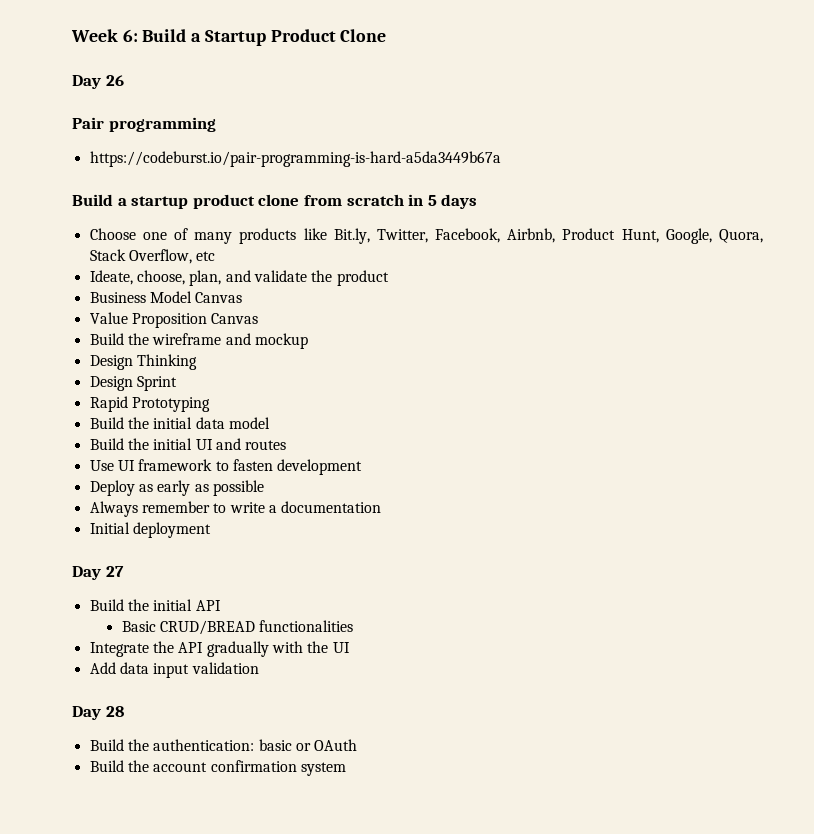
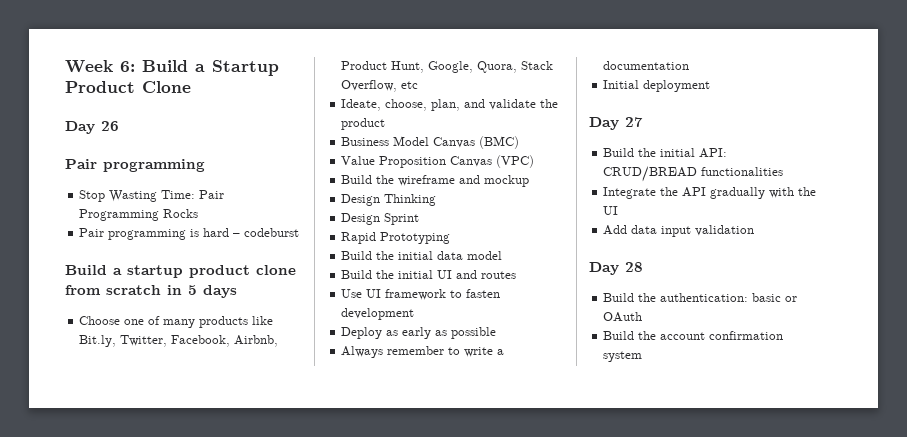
- https://codeburst.io/pair-programming-is-hard-a5da3449b67a
+ Stop Wasting Time: Pair Programming Rocks
+ Pair programming is hard – codeburst
- Business Model Canvas
+ Business Model Canvas (BMC)
- Value Proposition Canvas
+ Value Proposition Canvas (VPC)
- Build the initial API
- Basic CRUD/BREAD functionalities
+ Build the initial API: CRUD/BREAD functionalities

━━━━━━━━━━━━━━━━━━━━

DIRECTIONS:
Output the complete listing exactly. Pictures stay out.

SOLUTION FOR THIS TASK:
- https://codeburst.io/pair-programming-is-hard-a5da3449b67a
+ Stop Wasting Time: Pair Programming Rocks
+ Pair programming is hard – codeburst
- Business Model Canvas
+ Business Model Canvas (BMC)
- Value Proposition Canvas
+ Value Proposition Canvas (VPC)
- Build the initial API
- Basic CRUD/BREAD functionalities
+ Build the initial API: CRUD/BREAD functionalities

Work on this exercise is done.